Symbolically, Greenwood’s final appearance at Upton Park was in March 1993, to lay a wreath in memory of Moore, who had died three weeks earlier.
In retirement, Greenwood developed Alzheimer’s disease, and in February 2006 he died at the age of 84, after a heart attack. Just two months later, Lyall also died of a heart attack, aged just 66. Only now has someone thought to tell his story.
‘I was surprised when I found out no-one had written a book about him, so I wanted to find out why – he didn’t deserve to be forgotten,’ said Miles.

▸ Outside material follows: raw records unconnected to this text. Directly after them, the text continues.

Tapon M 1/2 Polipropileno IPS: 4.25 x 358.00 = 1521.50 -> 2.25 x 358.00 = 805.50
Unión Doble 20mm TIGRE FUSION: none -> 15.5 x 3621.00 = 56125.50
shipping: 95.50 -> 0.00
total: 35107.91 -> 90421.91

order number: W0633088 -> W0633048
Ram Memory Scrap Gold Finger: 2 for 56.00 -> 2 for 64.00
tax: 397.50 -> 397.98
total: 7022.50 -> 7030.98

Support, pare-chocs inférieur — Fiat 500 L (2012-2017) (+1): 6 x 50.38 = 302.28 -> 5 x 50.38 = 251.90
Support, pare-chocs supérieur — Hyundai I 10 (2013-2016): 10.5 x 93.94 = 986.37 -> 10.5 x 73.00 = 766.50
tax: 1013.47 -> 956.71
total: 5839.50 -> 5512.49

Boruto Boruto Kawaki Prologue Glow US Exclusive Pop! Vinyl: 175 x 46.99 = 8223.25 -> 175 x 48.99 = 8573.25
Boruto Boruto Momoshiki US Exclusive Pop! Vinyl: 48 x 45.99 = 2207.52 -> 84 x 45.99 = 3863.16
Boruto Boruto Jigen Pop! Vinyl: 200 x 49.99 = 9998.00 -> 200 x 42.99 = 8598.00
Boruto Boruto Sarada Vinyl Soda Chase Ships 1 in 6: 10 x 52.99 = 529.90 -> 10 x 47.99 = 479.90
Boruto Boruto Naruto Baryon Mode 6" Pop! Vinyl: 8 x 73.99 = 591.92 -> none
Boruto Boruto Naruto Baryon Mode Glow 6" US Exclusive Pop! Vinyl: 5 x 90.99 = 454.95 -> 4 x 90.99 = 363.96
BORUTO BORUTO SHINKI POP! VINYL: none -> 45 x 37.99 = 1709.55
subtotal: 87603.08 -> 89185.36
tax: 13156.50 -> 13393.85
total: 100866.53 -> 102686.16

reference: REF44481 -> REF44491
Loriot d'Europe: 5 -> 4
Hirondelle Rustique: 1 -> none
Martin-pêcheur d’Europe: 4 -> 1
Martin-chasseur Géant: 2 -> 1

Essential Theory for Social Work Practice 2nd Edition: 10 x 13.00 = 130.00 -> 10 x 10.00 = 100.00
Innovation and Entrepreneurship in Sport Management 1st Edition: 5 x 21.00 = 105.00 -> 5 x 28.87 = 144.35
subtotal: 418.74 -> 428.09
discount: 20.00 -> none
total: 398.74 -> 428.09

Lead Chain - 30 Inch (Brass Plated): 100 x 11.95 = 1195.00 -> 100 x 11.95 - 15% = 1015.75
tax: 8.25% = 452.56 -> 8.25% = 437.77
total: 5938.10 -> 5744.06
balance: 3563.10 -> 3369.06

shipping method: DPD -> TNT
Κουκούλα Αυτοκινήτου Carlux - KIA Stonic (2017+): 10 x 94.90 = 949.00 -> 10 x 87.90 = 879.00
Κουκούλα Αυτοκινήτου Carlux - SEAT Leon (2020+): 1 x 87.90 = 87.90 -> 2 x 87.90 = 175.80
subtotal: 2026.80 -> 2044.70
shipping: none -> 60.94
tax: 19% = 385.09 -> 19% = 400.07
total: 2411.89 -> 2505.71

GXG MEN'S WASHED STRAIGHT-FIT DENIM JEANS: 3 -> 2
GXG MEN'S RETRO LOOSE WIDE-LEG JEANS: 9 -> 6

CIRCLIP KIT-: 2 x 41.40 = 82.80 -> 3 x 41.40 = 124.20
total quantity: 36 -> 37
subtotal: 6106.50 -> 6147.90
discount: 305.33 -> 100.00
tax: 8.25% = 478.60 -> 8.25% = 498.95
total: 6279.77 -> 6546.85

‘Greenwood was an intriguing character. He had his faults, he wasn’t a great man manager and could be offhand with his manners too, but with some of the decisions he took in his career, he revealed a lot about his character, and there weren’t many like him around.
‘He was a man of high principles — the problem for him was that sometimes they came up against the hard reality of how English football was run.’